Home GADGETS Highlights from Git 2.47 – The GitHub Blog

Highlights from Git 2.47 – The GitHub Blog

Highlights from Git 2.47 – The GitHub Blog

The open source Git project just released Git 2.47 with features and bug fixes from over 83 contributors, 28 of them new. We last caught up with you on the latest in Git back when 2.46 was released.

To celebrate this most recent release, here is GitHub’s look at some of the most interesting features and changes introduced since last time.

Incremental multi-pack indexes

Returning readers of this series will no doubt remember our coverage of all things related to multi-pack indexes (MIDXs). If you’re new here, or could use a refresher, here’s a brief recap.
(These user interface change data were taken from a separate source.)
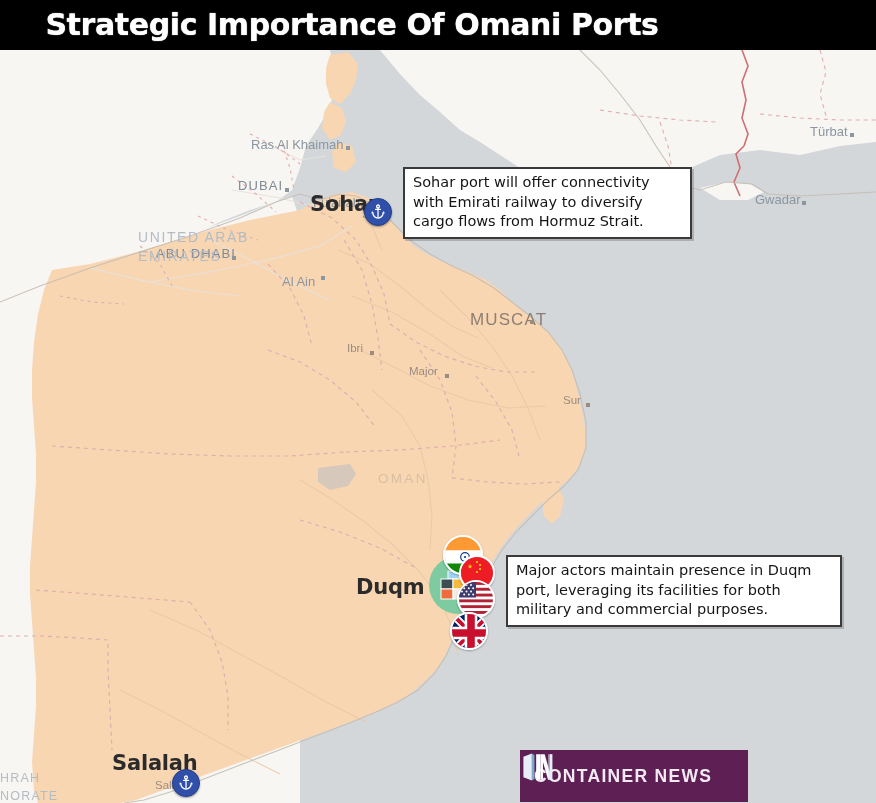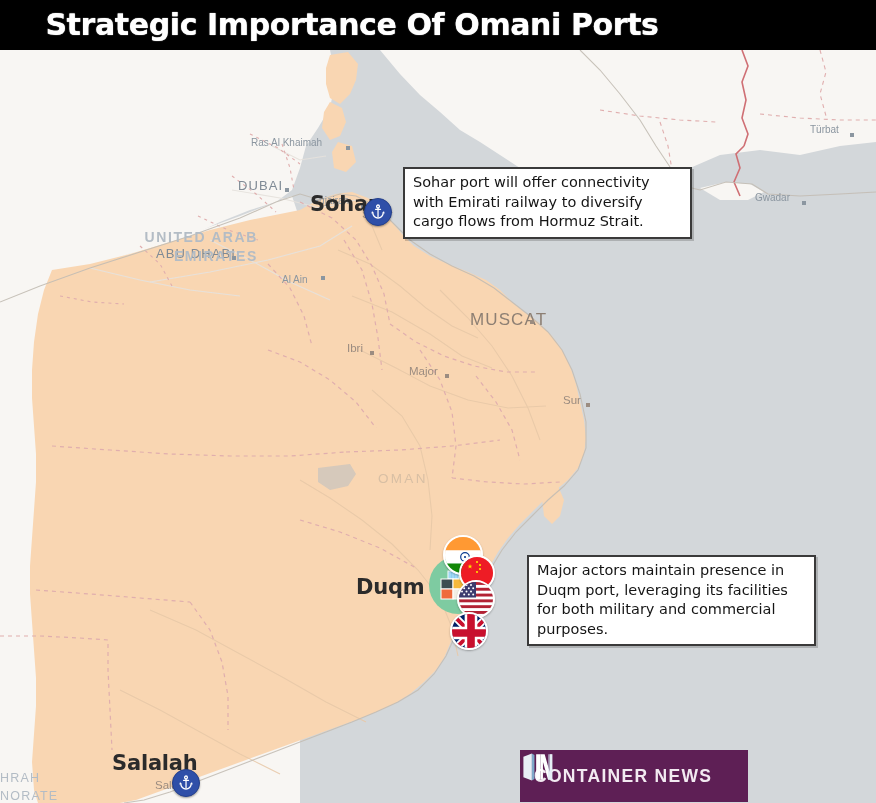"Türbat" .mlabel.city { font-size: 10px -> 13px }
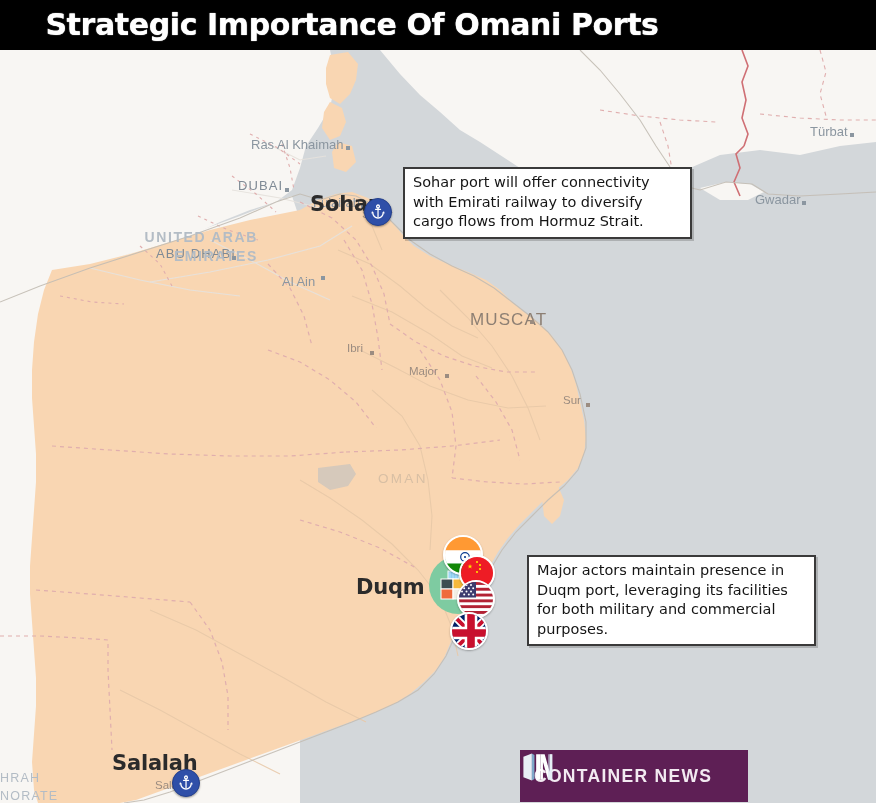"UNITED ARAB" .mlabel.country { font-weight: bold -> normal; text-align: right -> left }
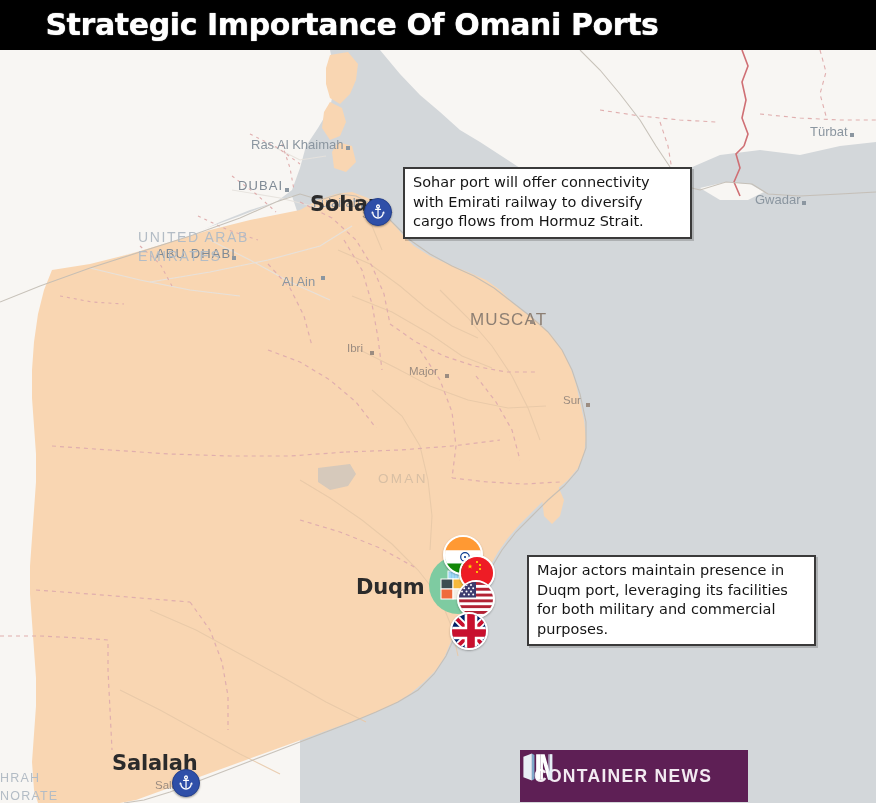"Major actors maintain presence in" div.callout { left: 527px -> 506px; width: 289px -> 336px }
Git stores objects (the blobs, trees, commits, and tags that make up your repository’s contents) in one of two formats: either loose or packed. Loose objects are the individual files stored in the two-character sub-directories of $GIT_DIR/objectseach representing a shard of the total set of loose objects. For instance, the object 08103b9f2b6e7fbed517a7e268e4e371d84a9a10 would be stored loose at $GIT_DIR/objects/08/103b9f2b6e7fbed517a7e268e4e371d84a9a10.

Objects can also be packed together in a single file known as a packfile. Packfiles store multiple objects together in a binary format, which has a couple of advantages over storing objects loose. Packfiles often have better cache locality because similar objects are often packed next to or near each other. Packfiles also have the advantage of being able to represent objects as deltas of one another, enabling a more compact representation of pairs of similar objects.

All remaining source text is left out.